Mit einem breiten Grinsen fügt sie schließlich noch hinzu: „Es gibt hier
immer einen Parkplatz.“ Das sei natürlich nur Nebensache, der Hauptgrund
für Vera Wenzel, nach Golzow zu ziehen, sei vor allem die Schule gewesen.

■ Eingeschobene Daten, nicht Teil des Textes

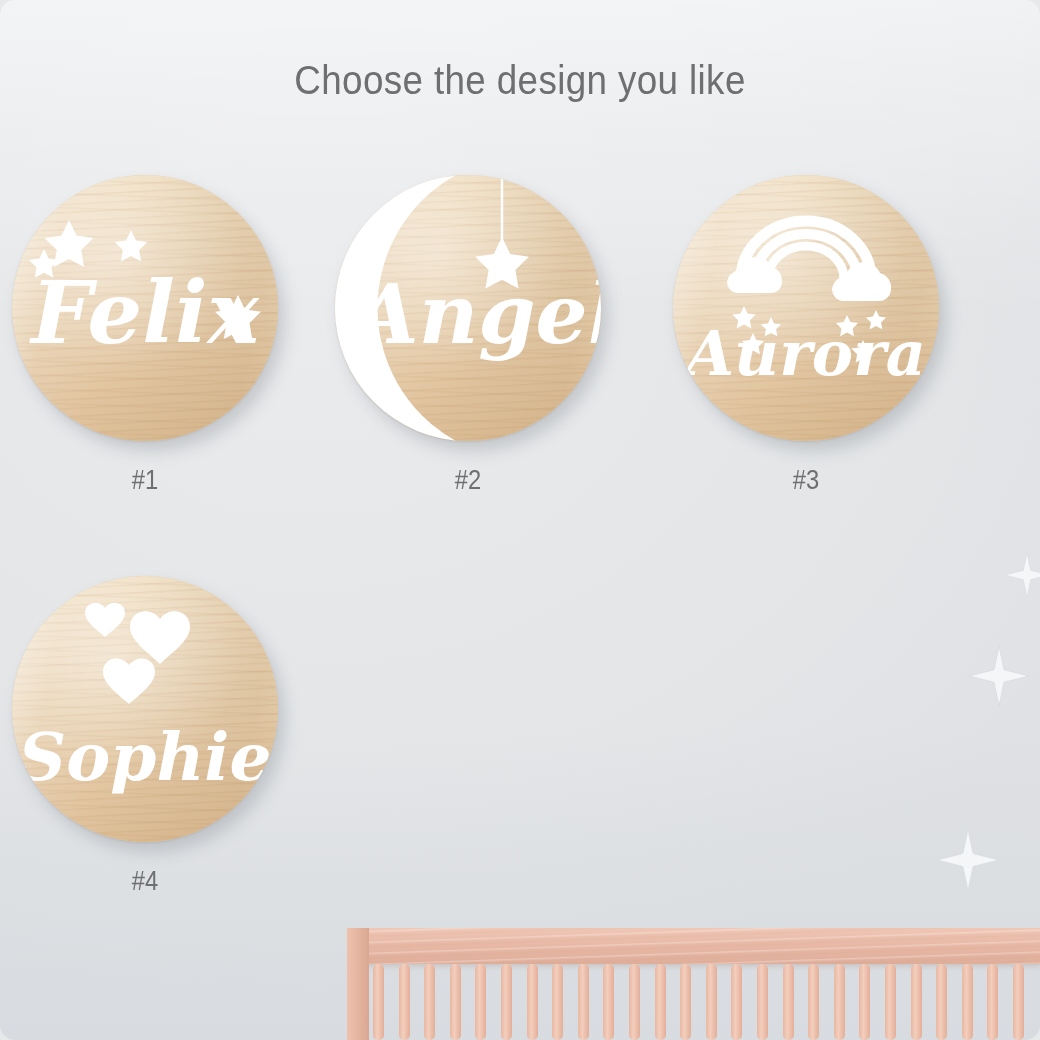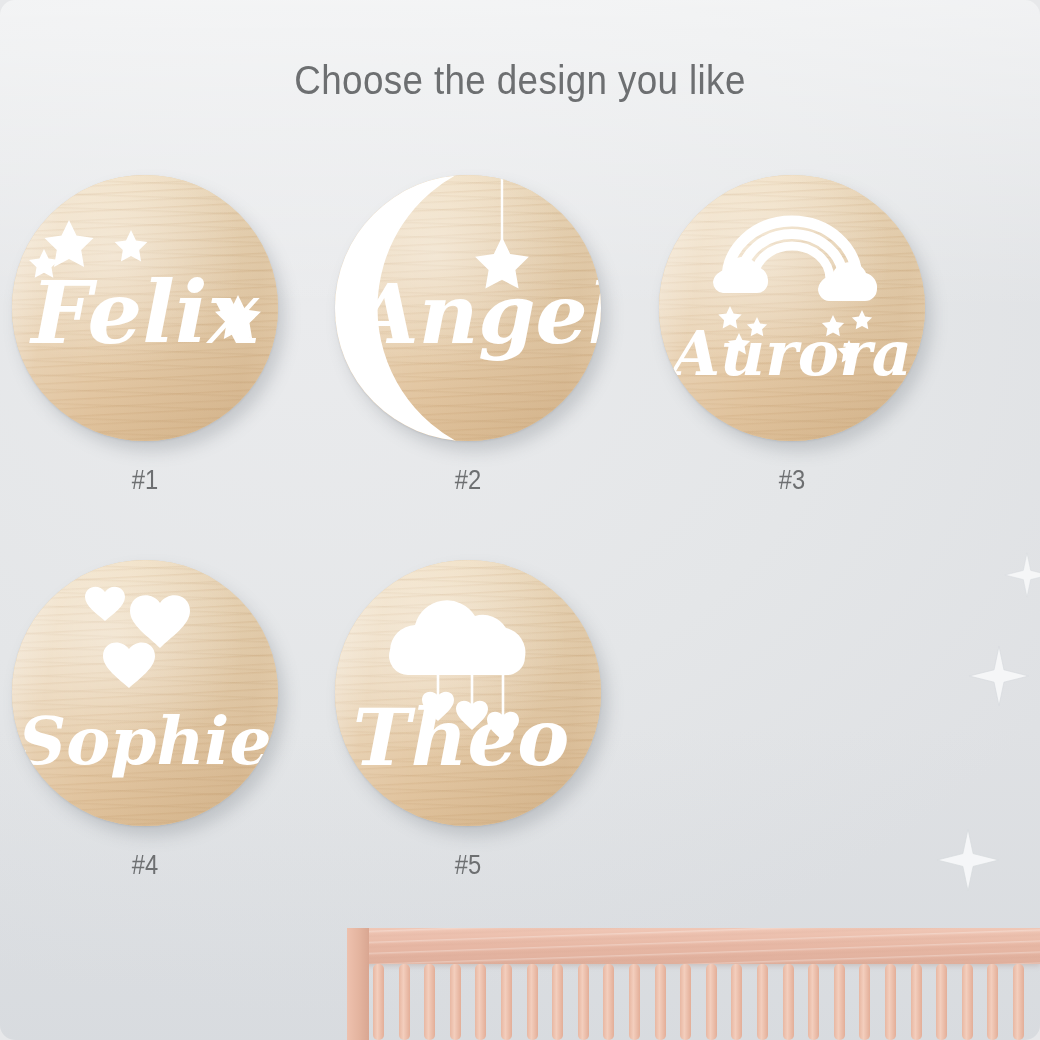--- a/index.html
+++ b/index.html
@@ -255,7 +255,7 @@
     <div class="disc-label">#2</div>
   </div>
 
-  <div class="disc-cell" style="left:659px; top:175px;">
+  <div class="disc-cell" style="left:673px; top:175px;">
     <div class="disc-wrap">
       <div class="disc">
         <div class="wood"></div>

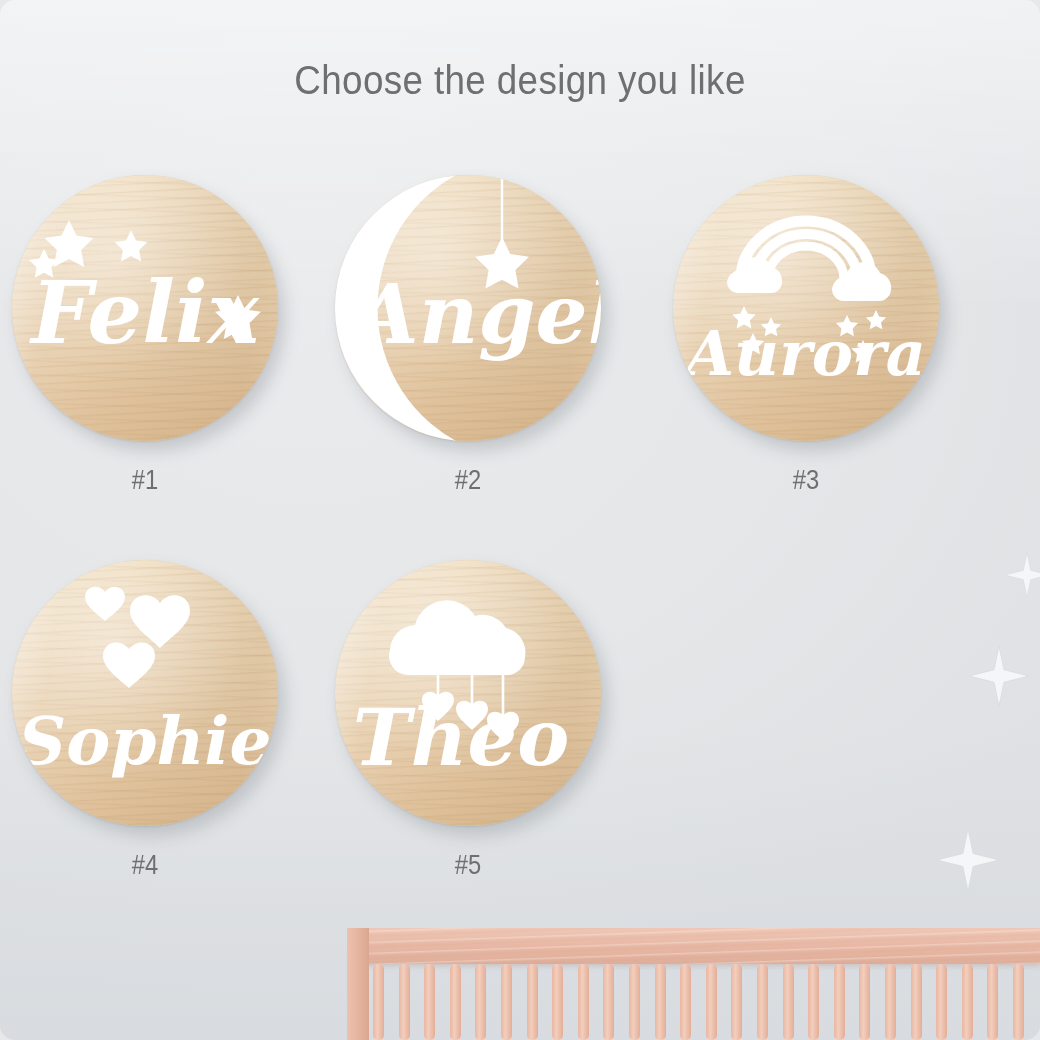--- a/index.html
+++ b/index.html
@@ -288,7 +288,7 @@
     <div class="disc-label">#3</div>
   </div>
 
-  <div class="disc-cell" style="left:12px; top:560px;">
+  <div class="disc-cell" style="left:12px; top:576px;">
     <div class="disc-wrap">
       <div class="disc">
         <div class="wood"></div>

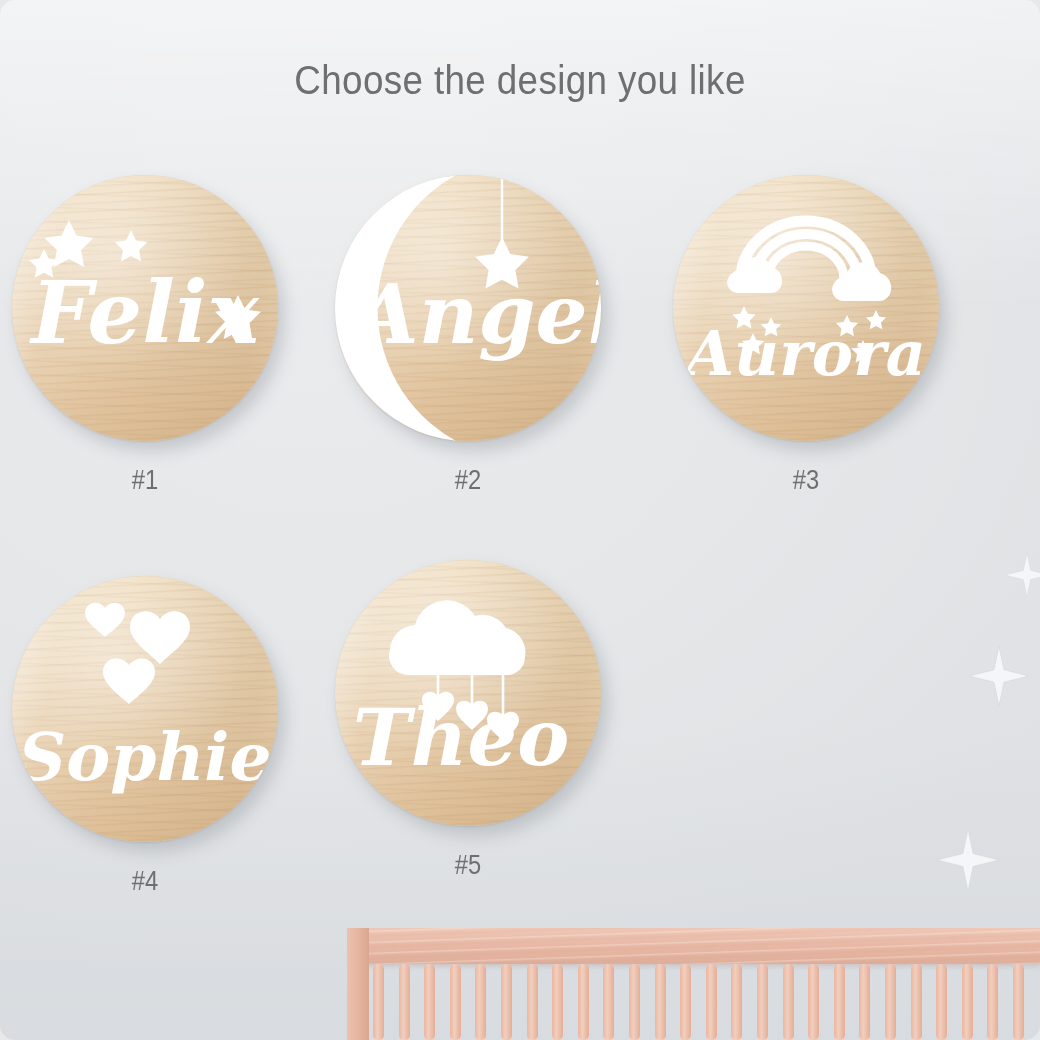--- a/index.html
+++ b/index.html
@@ -307,37 +307,6 @@
     <div class="disc-label">#4</div>
   </div>
 
-  <div class="disc-cell" style="left:335px; top:560px;">
-    <div class="disc-wrap">
-      <div class="disc">
-        <div class="wood"></div>
-        <div class="art">
-          <svg viewBox="0 0 266 266">
-            <g fill="#ffffff">
-              <path d="M55 90
-                       a26 26 0 0 1 25-25
-                       a33 33 0 0 1 60-9
-                       a27 27 0 0 1 31 12
-                       a25 25 0 0 1 19 29
-                       a18 18 0 0 1 -19 18
-                       l-97 0
-                       a19 19 0 0 1 -19 -25 Z"></path>
-            </g>
-            <g fill="#ffffff" stroke="#ffffff">
-              <line x1="103" y1="112" x2="103" y2="138" stroke-width="2.6"></line>
-              <line x1="137" y1="114" x2="137" y2="147" stroke-width="2.6"></line>
-              <line x1="168" y1="113" x2="168" y2="158" stroke-width="2.6"></line>
-              <path d="M103 136 c-5-7-16-5-16 4 c0 8 10 15 16 21 c6-6 16-13 16-21 c0-9-11-11-16-4 Z" stroke-width="0"></path>
-              <path d="M137 145 c-5-7-16-5-16 4 c0 8 10 15 16 21 c6-6 16-13 16-21 c0-9-11-11-16-4 Z" stroke-width="0"></path>
-              <path d="M168 156 c-5-7-16-5-16 4 c0 8 10 15 16 21 c6-6 16-13 16-21 c0-9-11-11-16-4 Z" stroke-width="0"></path>
-            </g>
-            <text class="nametext" x="126" y="205" font-size="78" text-anchor="middle">Theo</text>
-          </svg>
-        </div>
-      </div>
-    </div>
-    <div class="disc-label">#5</div>
-  </div>
 
 
   <div id="crib">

In der Stadt gebe es immer vier Klassen pro Jahrgang, hier nur eine und die
Kinder fühlten sich dort auch sehr wohl.
Aber [1][das Dorf schrumpft]. Beim Zensus 2011 zählte das statistische
Bundesamt 899 Einwohner, heute sind es nur noch 814. Es fehlten
Arbeitskräfte „in der Industrie, in der Gastronomie, im Handwerk“, weiß
Schütz. Das Amt versuche, mit kommunalen Wohnungen gezielt Familien
anzulocken. Für Kinder bis zu 16 Jahren würden Mieter für das „Kinderzimmer
die Kaltmiete dazubekommen“, erklärt Schütz. Die Fläche des Kinderzimmers
fließt also nicht in die Berechnung der Miethöhe mit ein.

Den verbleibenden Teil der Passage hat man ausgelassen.